Earlier this week, Essential Media published data on how Australians get their news. The research has been reported by both Crikey and the SMH, so rather than replicate their coverage I thought I’d do a quick comparison to some similar research from the USA released earlier this month by Pew.

Television is the most popular source of news for both Americans and Australians. In Australia, 75% of respondents watch commercial tv news or current affairs at least several times a week.[1] This is fairly similar to the US, where on a typical day 78% of Americans get news from a local tv network and 73% gets news from a national tv network.

Newspapers readership in the US and Australia also appears to be at similar levels. About 48% of Aussies pick up the newspaper several times a week or more. Jump across to the US and 50% of Americans get news from a local newspaper on a typical day – with 17% checking out major national paper such as the NY Times or USA Today.

The situation with radio is less clear. A bit under half (46%) of Australians get news from commercial radio at least several times a week, with 28% getting news from ABC Radio. Without knowing the overlap between commercial and ABC radio listeners, it’s not possible to nail down an overall radio figure. However unless the majority of ABC listeners shun commercial radio, the proportion of Aussies getting news form the radio is likely to be similar to the USA, where 54% of Americans claim to get news from a radio program on a typical day.

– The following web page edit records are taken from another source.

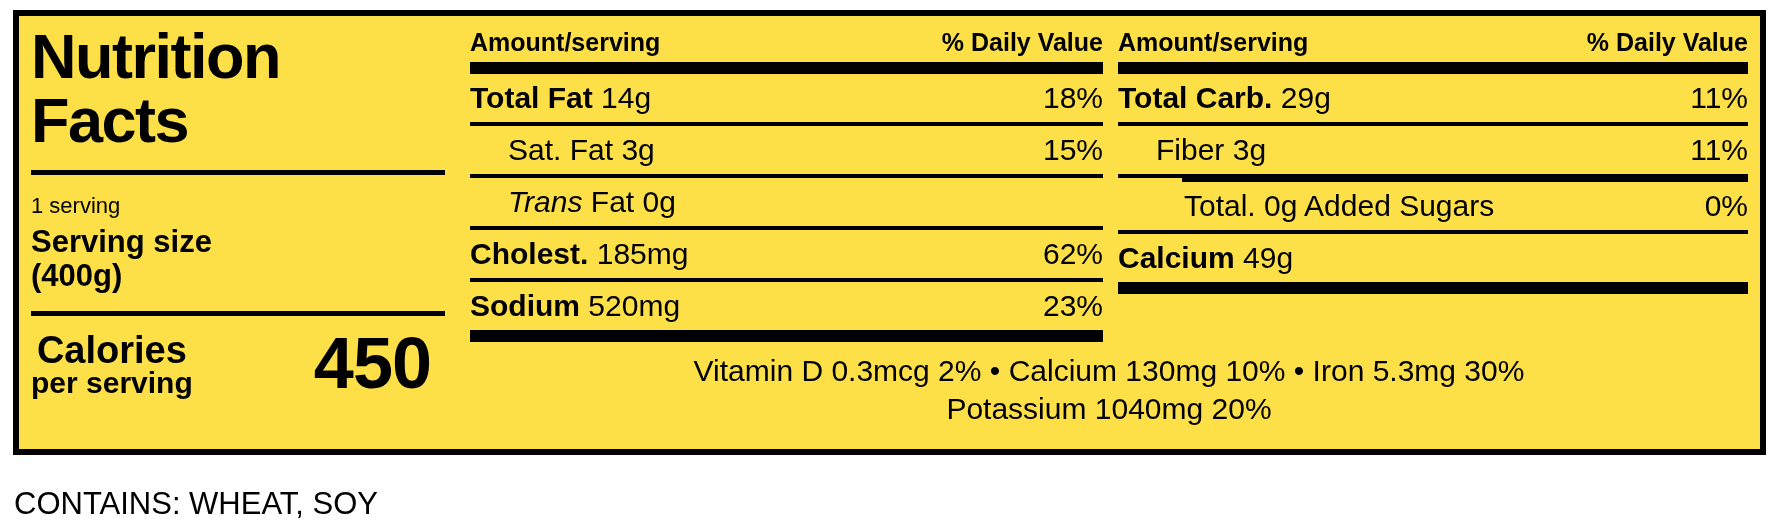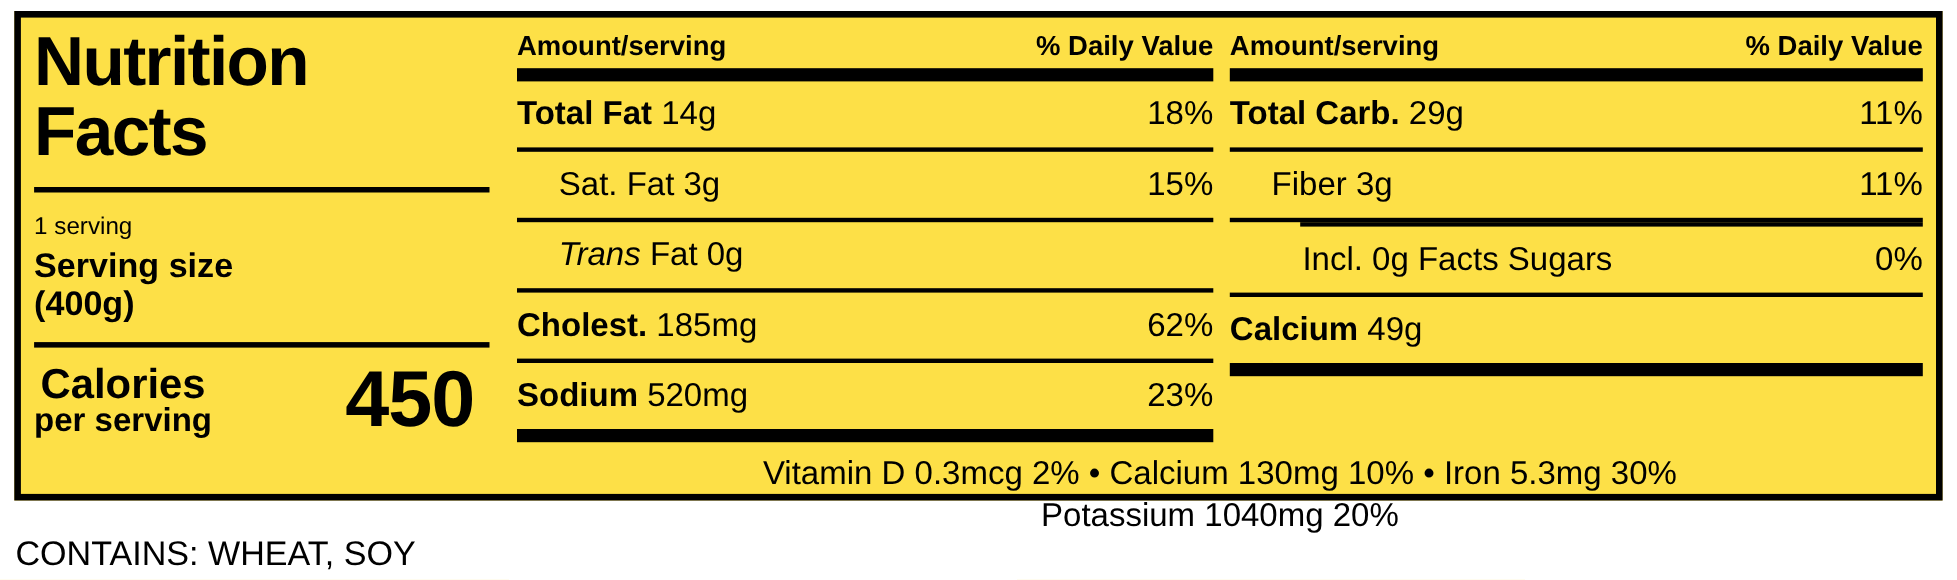--- a/index.html
+++ b/index.html
@@ -34,21 +34,21 @@
   .table-area { flex:none; padding-left:25px; display:flex; flex-direction:column;text-align:center; }
   .cols { display:flex; }
   .ncol { width:633px; flex:none; display:flex; flex-direction:column; }
   .ncol.right { width:630px; margin-left:15px; }
   .col-head {
     height:40px; display:flex; justify-content:space-between; align-items:flex-end;
     font-size:25px; font-weight:bold; padding-bottom:5px;
   }
   .thickbar { height:12px; background:#000; width:100%; }
   .nrow {
-    height:60px; display:flex; justify-content:space-between; align-items:center;
+    height:48px; display:flex; justify-content:space-between; align-items:center;
     font-size:30px;
   }
   .nrow .nm-wrap { white-space:pre; }
   .nrow .bold { font-weight:bold; }
   .nrow .italic { font-style:italic; }
   .nrow .dv { font-weight:normal; }
   .nrow.indent1 { padding-left:38px; }
   .nrow.indent2 { padding-left:66px; }
   .rule { height:4px; background:#000; }
   .rule.indented { margin-left:64px; }
@@ -127,21 +127,21 @@
               <span class="dv">11%</span>
             </div>
             <div class="rule"></div>
             <div class="nrow indent1">
               <span class="nm-wrap"><span class="">Fiber</span> 3g</span>
               <span class="dv">11%</span>
             </div>
             <div class="rule"></div>
             <div class="rule indented"></div>
             <div class="nrow indent2">
-              <span class="nm-wrap"><span class="">Incl. 0g Facts Sugars</span></span>
+              <span class="nm-wrap"><span class="">Total. 0g Added Sugars</span></span>
               <span class="dv">0%</span>
             </div>
             <div class="rule"></div>
             <div class="nrow indent0">
               <span class="nm-wrap"><span class="bold">Calcium</span> 49g</span>
               <span class="dv"></span>
             </div>
           </div>
         <div class="thickbar"></div>
       </div>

The biggest difference between Australians and Americans is in the popularity of the Internet as a news source. Essential’s research indicates 45% of Australians get news from the internet at least several times a week. By contrast, 61% of Americans source news from the Internet on a daily basis.

For all the talk about the demise of the ‘old’ media and the wonders of ‘new media’, it seems more traditional media continue to play an important role in keeping Australian’s informed of whats new.

[1] The survey by Essential Research asked respondents to indicate how frequently they consumed different types of media – daily, several times a week, about once a week, less often, never or don’t know. The US data is drawn from a Pew survey that asks whether respondents would consume different types of media on a typical day.

Since “Daily” is not the same as “Typical Day” the decision was made to use a combination of “Daily” and “Several Times a Week” from the Essential Research as the basis for comparison against a typical day. The basis of this assumption is that respondents will view ‘typical’ as being similar to average day. i.e. not necessarily every day of the week, but more often than not.

One thought on ““Old Media” still the preferred choice for news

  1. Barriers to entry have fallen – but that simply increases competition. It doesn’t change how people get their news.
    what hasn’t changed? The following:
    * brand. Big news providers have brands in their own right. yes, people talk about them being ‘tarnished’ but in doing so are indirectly acknowledging this strength
    * loyal customer base.
    * massive infrastructure. It takes time to set up a big, comprehensive news gathering operation.
    * deals. These guys have advertisers, exclusive distribution deals, all kinds of connections with various business partners. Again… these things take time and effort.
    Most likely, the new technology will enable a couple of brash competitors to emerge. In the US there’s Pajamasmedia, brietbart, kos, Huffington; and in Australia we’ve got Crikey. Slowly there will be more.